The debug output shows that working dir is null. The debug output is as follows:
Test.sh: Sending checkpoint signal to process: 22037 Got SIGUSR2 Saved signal state. About to save file state CondorFileTable::checkpoint
OPEN FILE TABLE: fd 0 logical name: default stdin offset: 0 dups: 1 open flags: 0x0 not currently bound to a url. fd 1 logical name: default stdout
offset: 820 dups: 1 open flags: 0x1 url: fd:1 size: 820 opens: 1 fd 2 logical name: default stderr offset: 0
dups: 1 open flags: 0x1 not currently bound to a url. working dir = Done saving file state About to update MyImage
Adding a DATA segment: start[0xlx], end [0xlx] Image::AddSegment: name=[DATA], start=[653000], end=[70b000], length=[0xlx], prot=[0xb8000] Adding a STACK segment: start[0xlx], end [0xlx] Image::AddSegment: name=[STACK], start=[7fbfff6000], end=[7fbfffffff], length=[0xlx], prot=[0x9fff]
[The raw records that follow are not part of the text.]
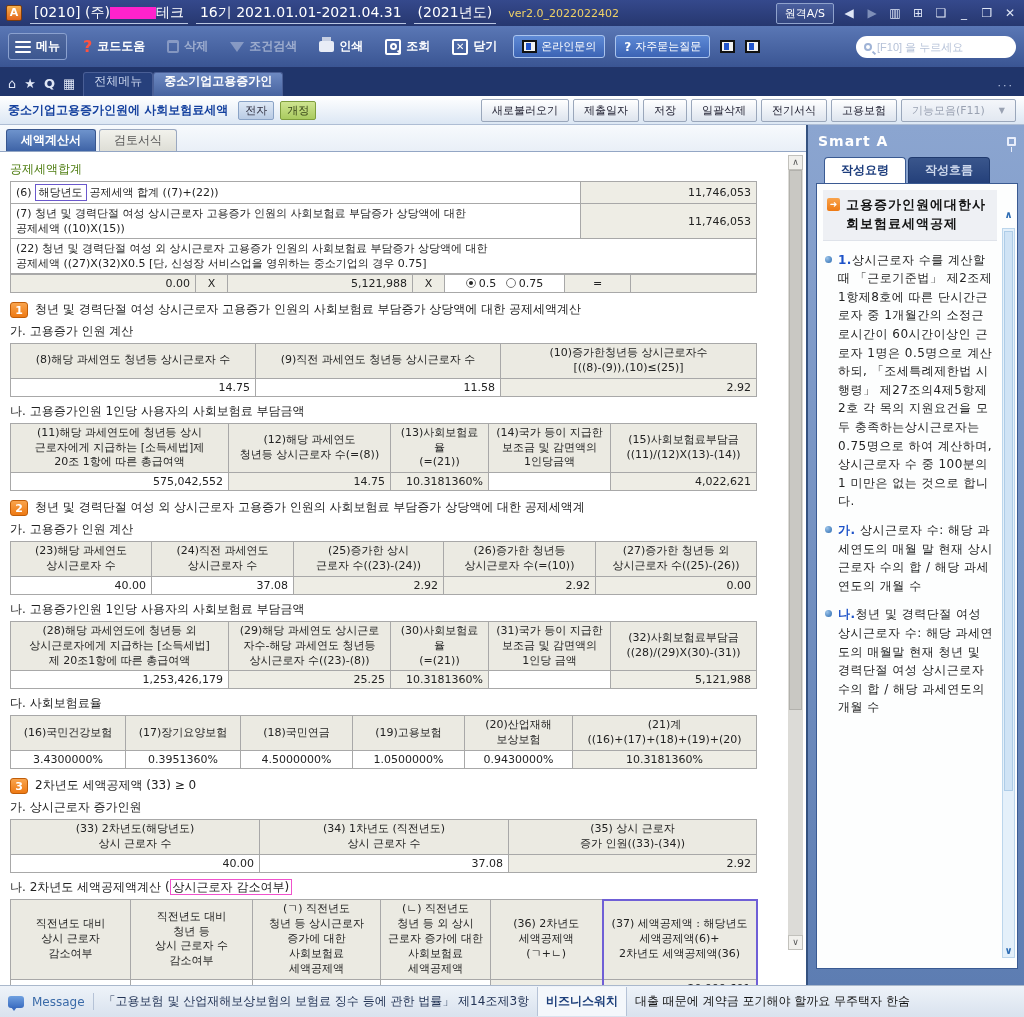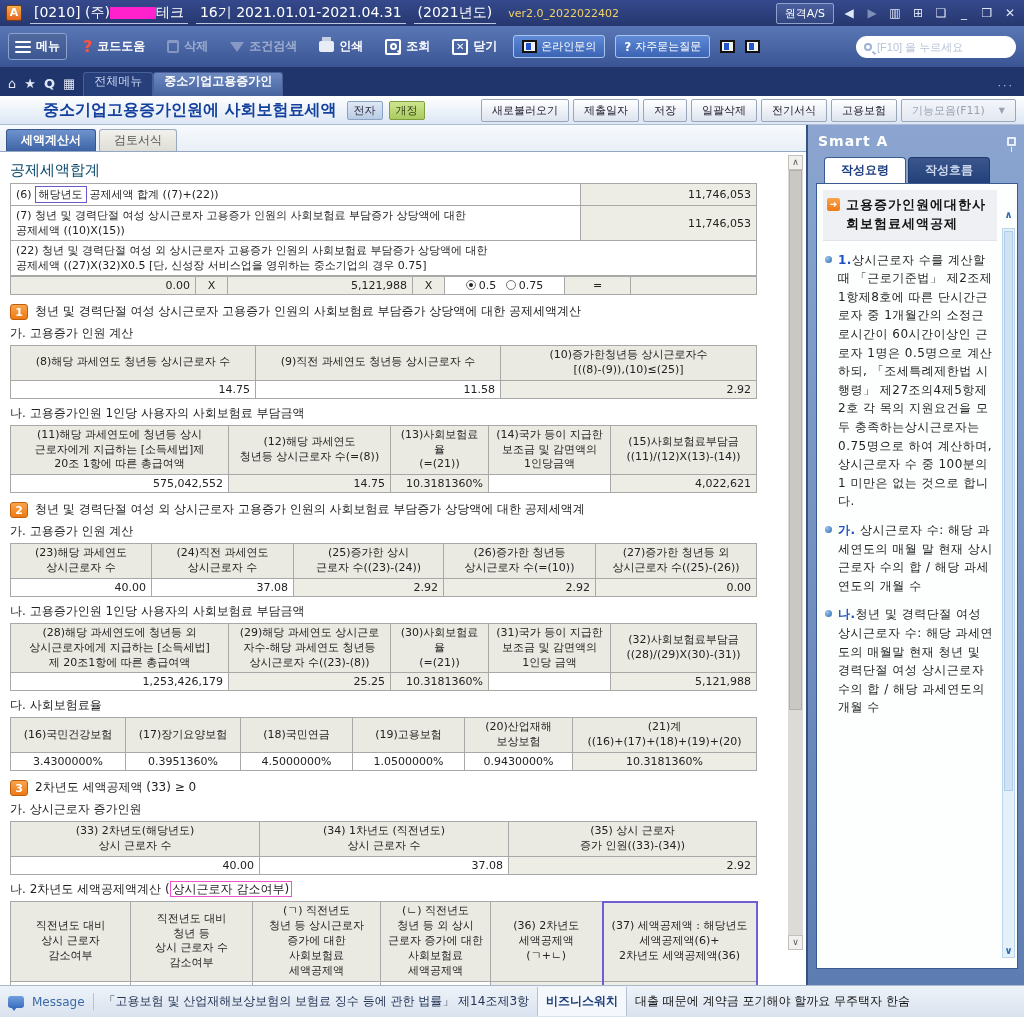--- a/index.html
+++ b/index.html
@@ -44,41 +44,41 @@
   
   .tabstrip { position:absolute; top:68px; left:0; width:1024px; height:28px; background:#20356b; display:flex; align-items:flex-end; color:#dfe6f5; }
   .strip-icons { display:flex; align-items:center; gap:8px; padding:0 8px 5px 8px; font-size:13px; }
   .doctab { height:24px; display:flex; align-items:center; gap:8px; padding:0 10px; font-size:12px; border:1px solid #4a5f96; border-bottom:none; border-radius:3px 3px 0 0; background:#27407c; color:#c9d4ec;flex-direction:column; }
   .doctab.active { background:linear-gradient(#731a0c0,#47639f); background:linear-gradient(#6d89c2,#47639f); color:#fff; font-weight:bold; }
   .tabx { font-size:10px; color:#9fb0d6; }
   .strip-more { margin-left:auto; padding:0 10px 4px; color:#b8c4e0; letter-spacing:2px; }
 
   
   .formheader { position:absolute; top:96px; left:0; width:1024px; height:29px; background:linear-gradient(#ffffff,#dce7f4); border-bottom:1px solid #aebdd4; display:flex; align-items:center; padding:0 8px; gap:6px; }
-  .formtitle { color:#14409e; font-weight:bold; font-size:16px; margin-right:4px;margin-left:35px; }
+  .formtitle { color:#14409e; font-weight:bold; font-size:12px; margin-right:4px; }
   .badge-e { background:linear-gradient(#dfe9f6,#b9cbe4); border:1px solid #8aa3c6; border-radius:2px; padding:1px 6px; font-size:11px; color:#334; }
   .badge-g { background:linear-gradient(#cfe491,#a9cb5f); border:1px solid #7f9e3e; border-radius:2px; padding:1px 6px; font-size:11px; color:#374418; }
   .fh-buttons { margin-left:auto; display:flex; gap:4px; align-items:center; }
   .fhbtn { border:1px solid #9aa7bb; border-radius:2px; background:linear-gradient(#ffffff,#dde4ee); padding:3px 10px; font-size:11px; color:#223; }
   .fhbtn.fn { color:#9aa2b2; display:flex; gap:14px; align-items:center; background:linear-gradient(#f4f6fa,#e2e8f1); }
 
   
   .subtabs { position:absolute; top:125px; left:0; width:806px; height:27px; background:linear-gradient(#f7fafd,#e9eff7); border-bottom:1px solid #93a6c4; display:flex; align-items:flex-end; padding-left:6px; gap:3px; }
   .stab { height:22px; padding:0 14px; display:flex; align-items:center; font-size:12px; border:1px solid #9aa8c0; border-bottom:none; border-radius:3px 3px 0 0; background:linear-gradient(#f2f2ec,#deded6); color:#555; }
   .stab.active { background:linear-gradient(#6e93cc,#3e63a6); color:#fff; font-weight:bold; border-color:#38568e; }
 
   
   .main { position:absolute; top:152px; left:0; width:806px; height:833px; background:#fff; overflow:hidden; }
   .mscroll { position:absolute; top:3px; right:3px; width:15px; height:795px; background:#dcdbd7; }
   .mscroll .btn { position:absolute; left:0; width:15px; height:15px; background:#f1f0ec; border:1px solid #c2c1bc; color:#555; font-size:9px; text-align:center; line-height:13px; }
   .mscroll .btn.up { top:0; }
   .mscroll .btn.down { bottom:0; }
   .mscroll .thumb { position:absolute; top:15px; left:1px; width:13px; height:540px; background:#c9c8c3; border:1px solid #b2b1ac; }
   .mpad { padding:6px 0 0 0; }
-  .grouplabel { margin:3px 0 3px 10px; font-size:15px; color:#0c4a6e; }
+  .grouplabel { margin:3px 0 3px 10px; font-size:12px; color:#4d7c0f; }
   .tbl { border-collapse:collapse; table-layout:fixed; margin:2px 0 6px 10px; font-size:11px; width:746px; }
   .tbl td { border:1px solid #a8a8a8; padding:2px 5px; color:#222; }
   .tbl .h { background:#ebeae2; text-align:center; white-space:pre-line; line-height:1.35; }
   .tbl .v { background:#fff; text-align:right; }
   .tbl .vr { background:#eeede5; text-align:right; }
   .tbl .vc { text-align:center; }
   .yearbox { display:inline-block; border:1px solid #6a58cc; padding:0 3px; margin:0 3px; }
   .sec { display:flex; align-items:center; gap:7px; margin:8px 0 4px 10px; font-size:12px; color:#222; }
   .secbadge { flex:none; width:18px; height:16px; background:linear-gradient(#f9a44d,#ee7a14); border:1px solid #c05d08; border-radius:3px; color:#fff; font-weight:bold; font-size:11px; text-align:center; line-height:15px; }
   .subhead { margin:5px 0 3px 10px; font-size:12px; color:#222; }

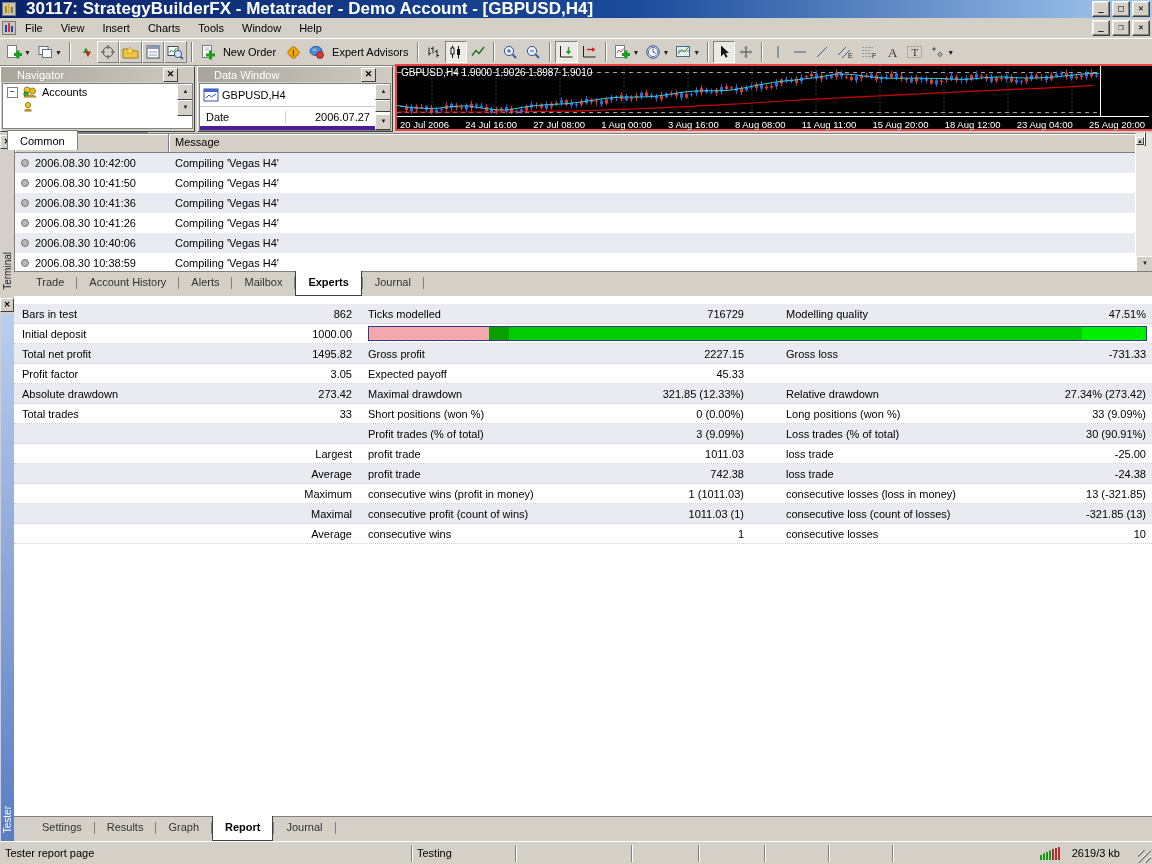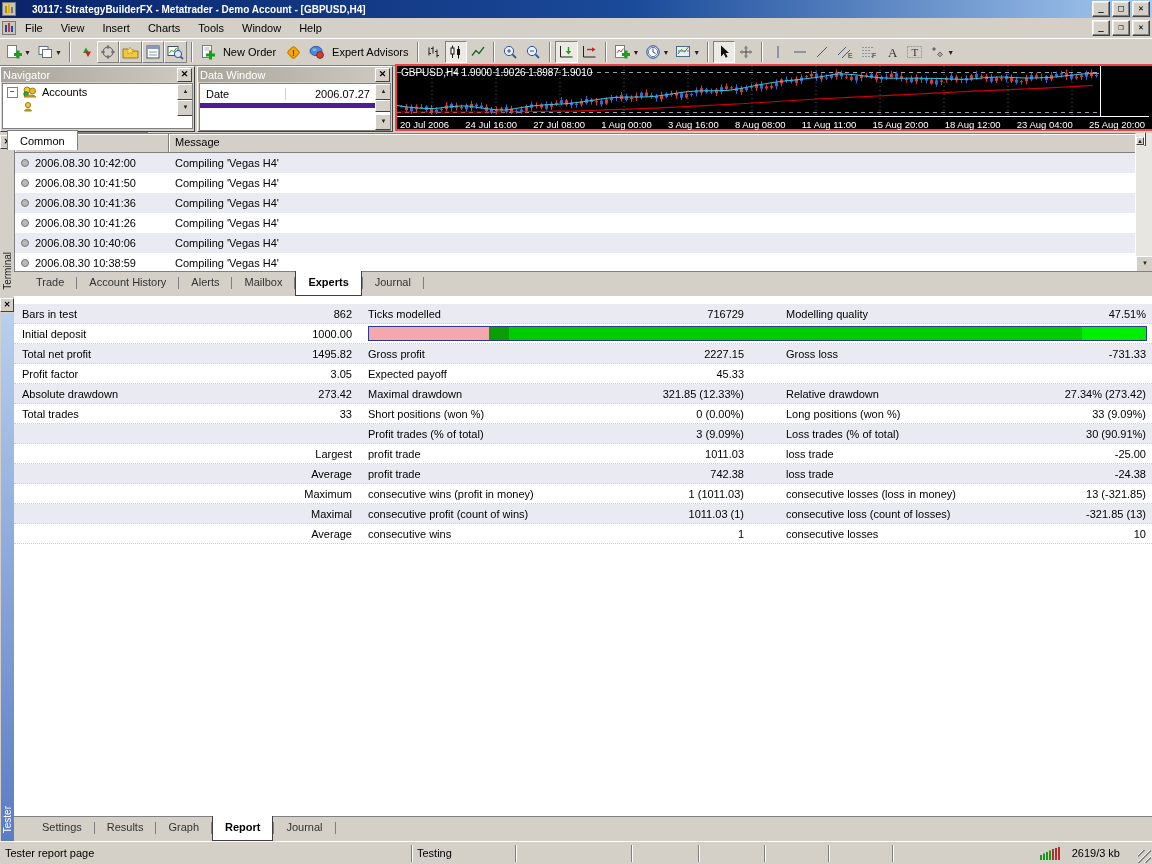--- a/index.html
+++ b/index.html
@@ -1,39 +1,39 @@
 <!DOCTYPE html>
 <html><head>
 <meta charset="utf-8">
 <style>
   html,body{margin:0;padding:0;width:1152px;height:864px;overflow:hidden}
   body{position:relative;background:#d4d0c8;font-family:"Liberation Sans",sans-serif;font-size:11px;color:#000;-webkit-font-smoothing:none}
   .abs{position:absolute}
   
   #titlebar{left:0;top:0;width:1152px;height:18px;background:linear-gradient(90deg,#0a246a 0%,#1a4a9a 55%,#a6caf0 100%);display:flex;align-items:center;padding:0 2px;box-sizing:border-box}
-  #titlebar .ttl{color:#fff;font-weight:bold;font-size:10px;margin-left:16px;white-space:nowrap}
+  #titlebar .ttl{color:#fff;font-weight:bold;font-size:17px;margin-left:10px;white-space:nowrap}
   .winbtn{width:16px;height:14px;background:#d4d0c8;border:1px solid;border-color:#fff #404040 #404040 #fff;box-shadow:inset -1px -1px 0 #808080,inset 1px 1px 0 #ecebe7;font-size:9px;line-height:12px;text-align:center;font-weight:bold;margin-left:2px;font-family:"DejaVu Sans Mono",monospace}
   .appicon{width:14px;height:14px;flex:0 0 auto}
   
   #menubar{left:0;top:18px;width:1152px;height:21px;display:flex;align-items:center;border-bottom:1px solid #fff;box-sizing:border-box;padding:0 2px}
   .menu-item{padding:3px 9px}
   #menubar .spacer{flex:1}
   
   #toolbar{left:0;top:39px;width:1152px;height:27px;display:flex;align-items:center;padding:0 3px;box-sizing:border-box;border-bottom:1px solid #808080}
   .tbsep{width:0;height:20px;border-left:1px solid #808080;border-right:1px solid #fff;margin:0 4px}
   .tbtn{height:22px;min-width:22px;display:flex;align-items:center;justify-content:center;padding:0 2px;border:1px solid transparent;box-sizing:border-box}
   .tbtn.raised{border-color:#fff #808080 #808080 #fff}
   .tbtn.pressed{border-color:#808080 #fff #fff #808080;background:#eceae4}
   .tblabel{padding:0 5px 0 3px;white-space:nowrap}
   .dd{font-size:7px;margin-left:1px;color:#222}
   
   .panel{top:66px;height:66px;background:#d4d0c8;border:1px solid;border-color:#fff #404040 #404040 #fff;box-sizing:border-box}
   #navigator{left:0;width:195px}
   #datawindow{left:197px;width:196px}
-  .ptitle{height:15px;background:linear-gradient(90deg,#a8a49c,#cfcbc3);color:#fff;display:flex;align-items:center;justify-content:space-between;padding:0 2px;font-size:11px}
+  .ptitle{height:15px;background:linear-gradient(90deg,#a8a49c,#cfcbc3);color:#fff;display:flex;align-items:center;justify-content:space-between;padding:0 16px;font-size:11px}
   .pclose{color:#000;font-size:9px;font-weight:bold;width:13px;height:12px;text-align:center;line-height:11px;background:#d4d0c8;border:1px solid;border-color:#fff #404040 #404040 #fff}
   .pbody{position:relative;background:#fff;border:1px solid #808080;margin:1px;height:44px;overflow:hidden}
   .treerow{display:flex;align-items:center;gap:4px;padding:2px 2px 2px 4px}
   .expbox{width:9px;height:9px;border:1px solid #808080;background:#fff;font-size:8px;line-height:7px;text-align:center;font-family:"DejaVu Sans Mono",monospace}
   .scrollcol{position:absolute;right:0;top:0;width:15px;display:flex;flex-direction:column}
   .sbtn{width:15px;height:14px;background:#d4d0c8;border:1px solid;border-color:#fff #404040 #404040 #fff;font-size:6px;text-align:center;line-height:12px;color:#222}
   .navtabs{display:flex;align-items:flex-end;height:20px;padding-left:6px}
   .navtab{padding:2px 12px 3px;border:1px solid #808080;border-bottom:none;background:#d4d0c8;margin-right:-1px}
   .navtab.active{background:#fff;position:relative;z-index:2;padding-top:4px}
   .dwrow{display:flex;align-items:center;border-bottom:5px solid #4c1d95;height:19px;background:#fff}
@@ -382,20 +382,28 @@
       <span class="navtab">Favorites</span>
     </div>
 </div>
 
 <div class="abs panel" id="datawindow">
   <div class="ptitle">
     <span>Data Window</span>
     <span class="pclose">✕</span>
   </div>
   <div class="pbody" style="height:46px">
+    <div class="dwrow" style="height:22px;border-bottom:1px solid #c8c8d0">
+      <svg width="16" height="14" viewBox="0 0 16 14" style="margin:0 3px">
+          <rect x="1" y="1" width="14" height="12" fill="#fff" stroke="#3355aa"></rect>
+          <rect x="1" y="1" width="14" height="3" fill="#4466cc"></rect>
+          <path d="M3 10l3-3 2.5 2L13 6" stroke="#3355aa" fill="none"></path>
+        </svg>
+      <span>GBPUSD,H4</span>
+    </div>
     <div class="dwrow">
       <span class="dwlbl">Date</span>
       <span class="dwval" style="padding-right:20px">2006.07.27</span>
     </div>
     <div class="scrollcol" style="height:46px">
       <span class="sbtn">▲</span>
       <span class="sbtn" style="height:10px"></span>
       <span class="sbtn" style="margin-top:auto">▼</span>
     </div>
   </div>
Pos: 754720 Pos: 795679 Size of ckpt image = 795679 bytes About to write checkpoint Image::Write(): fd -1 file_name ./helloWorld.ckpt Checkpoint name is "./helloWorld.ckpt" Tmp name is "./helloWorld.ckpt.tmp"
Wrote headers OK Wrote all SegMaps OK write(fd=3,core_loc=0xlx,len=0xlx) I wrote 753664 bytes with write... Wrote Segment[0] of type DATA -> OK write(fd=3,core_loc=0xlx,len=0xlx) I wrote 40959 bytes with write...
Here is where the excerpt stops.